Połowy tygodnia (11.)

avatar użytkownika tu.rybak
W natłoku spraw pewnie nikt nie zauważył, że odezwał się Komorowski. Spytany w wywiadzie radiowym o Palikota odpowiedział z charakterystyczną dla siebie prostotą:

uważam, że każdemu, kto zdradza postawy propaństwowe i jest skłonny podejmować ryzyko z tytułu przeprowadzenia reform koniecznych dla Polski, należy się szacunek

Cały tydzień Tusk z towarzyszami pracowali jak kierowca nieumiejący wyjść z poślizgu. Sondaże pokazują, że PO traci na rzecz lewactwa, to skręcają w lewo, jak sondaże pokazują, że przeciwnie, odbijają kierownicą w prawo.

I tak w ramach jakże dobrej i szlachetnej rywalizacji z Palikotem Tusk postanowił postawić przed Trybunałem Stanu Kaczyńskiego i Ziobrę, zabrać Kościołowi pieniądze i usunąć religię ze szkół. I to wszystko w kilka dni.

W ramach odbicia Tusk postanowił nie stawiać chwilowo Kaczyńskiego i Ziobry przed Trybunałem, rozpocząć rozmowy o pieniądzach dla Kościoła i nie usuwać religii ze szkół. Równie szybko, tak że ze wszystkim uwinął się w niecały tydzień.

To nie znaczy, że skończył. Bo walka z Kościołem jest celem prawdziwym. Przy okazji wróg w sutannie zastępuje Kaczyńskiego z nadzieją, że może go uaktywni...

Ostatni pomysł ministra cyfryzacji(!), czyli finansowanie Kościołów z odpisu podatkowego, jest sprytnym zabiegiem mającym drastycznie zmniejszyć finansowanie (najwięcej stracą Kościoły mające wiernych na wsi, gdzie nie stwierdzono pitów) oraz przedstawić pozytywną legendę: macie tyle pieniędzy ile wam dadzą wasi wierni...

Żeby pomysł ten przeszedł, lewactwo będzie musiało pogodzić się z ujawnianiem wrażliwych dla samych siebie danych osobowych o tym na jaki finansują związek wyznaniowy...

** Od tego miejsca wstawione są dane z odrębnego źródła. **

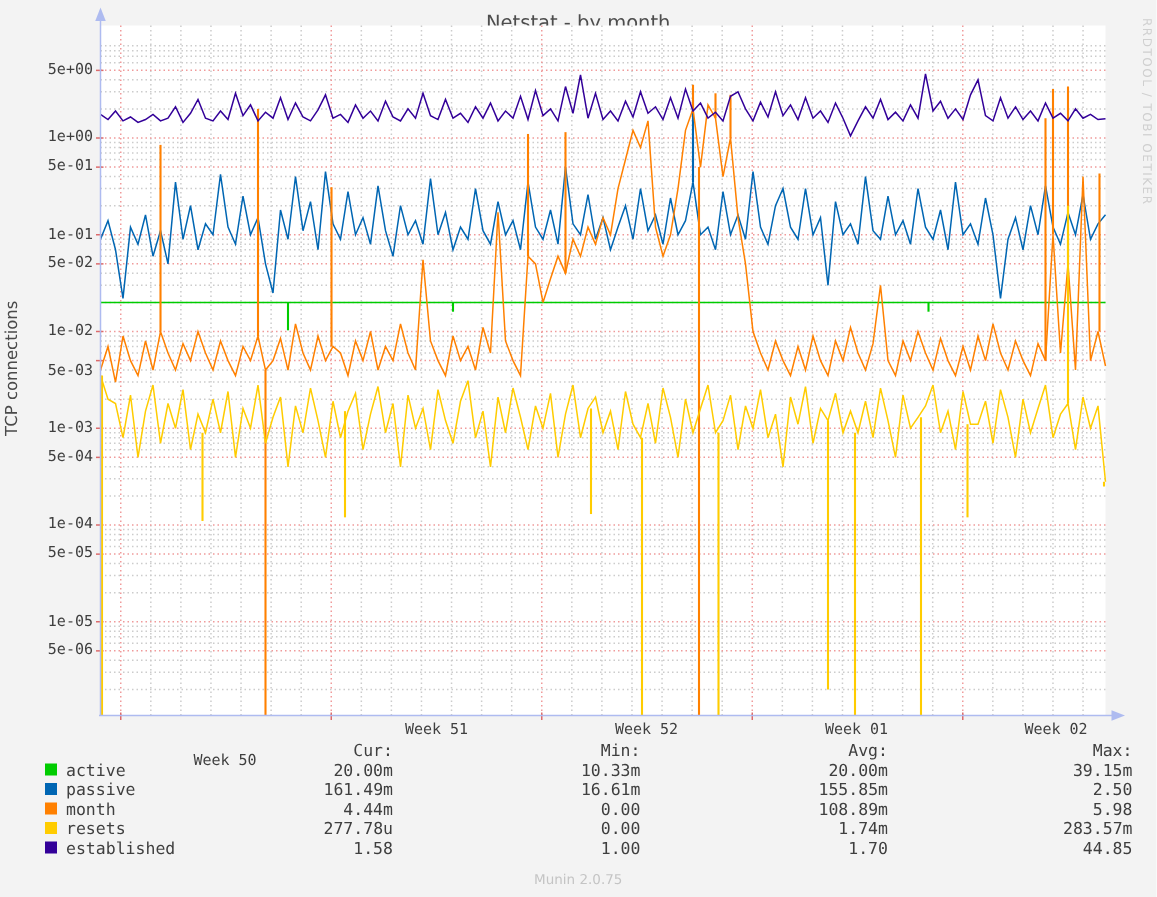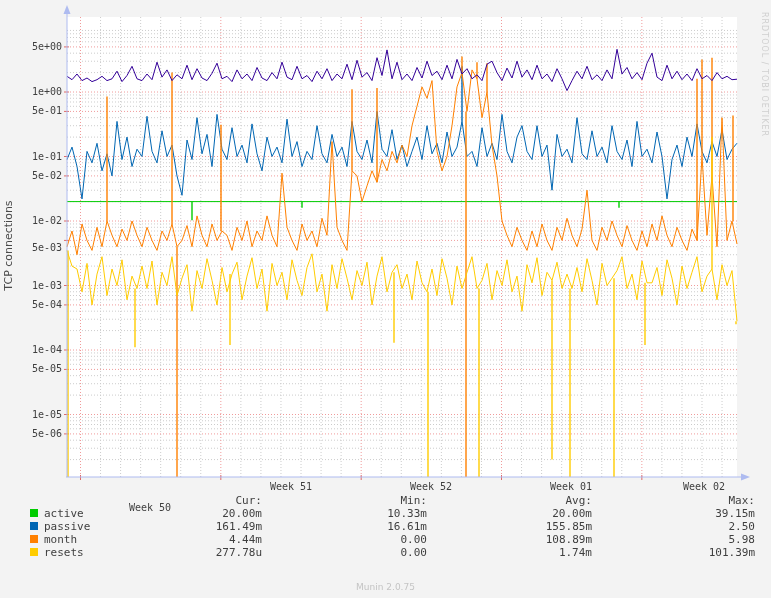"Netstat - by month" div.graph-title { html: none -> <div>Netstat - by month</div> }
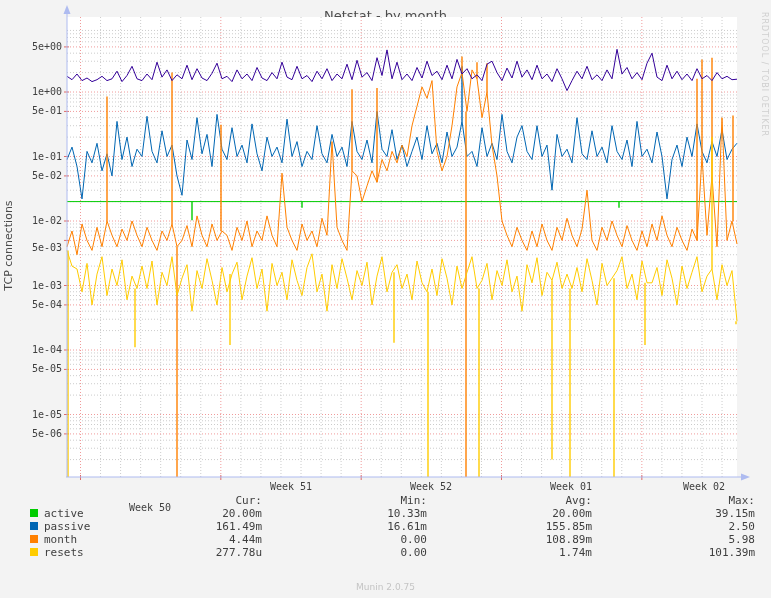"101.39m" span.colv { text: 101.39m -> 283.57m }
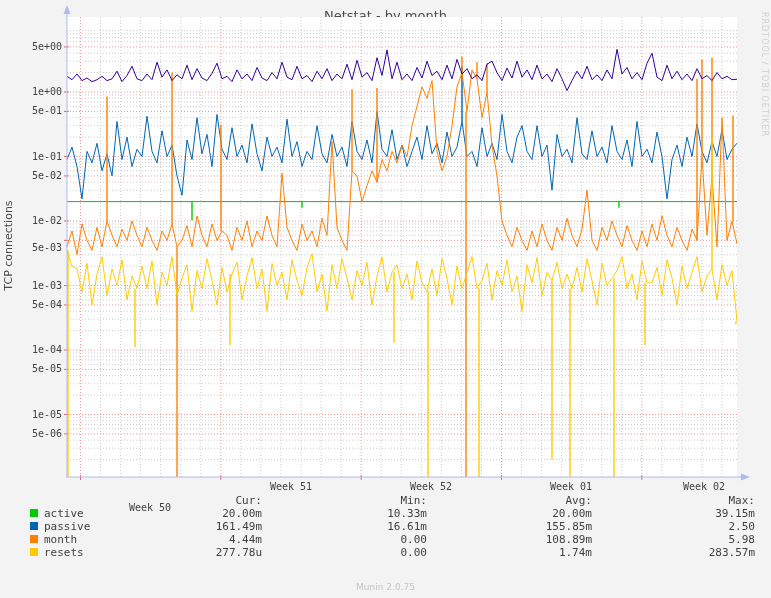"established" div.legrow { html: none -> <div> <span></span> <span>established</span> <span>1.58</span> <span>1.00</span> <span>1.70</span> <span>44.85</span> </div> }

Natomiast media rządowe prowadzą profesjonalnie. Zbiórka w sumie niewielu nieszczęśliwych kobiet z Palikotem i Blumsztajnem (ten ostatni z transparentem Pier..., nie rodzę) była nagłaśniana jako gigantyczna manifestacja, natomiast protesty przeciwko podnoszeniu wieku emerytalnego i likwidacji sądownictwa w Polsce oraz gigantyczna manifestacja na Węgrzech zostały właściwie pominięte i przedstawione jako zbiórki małych grupek oszołomów.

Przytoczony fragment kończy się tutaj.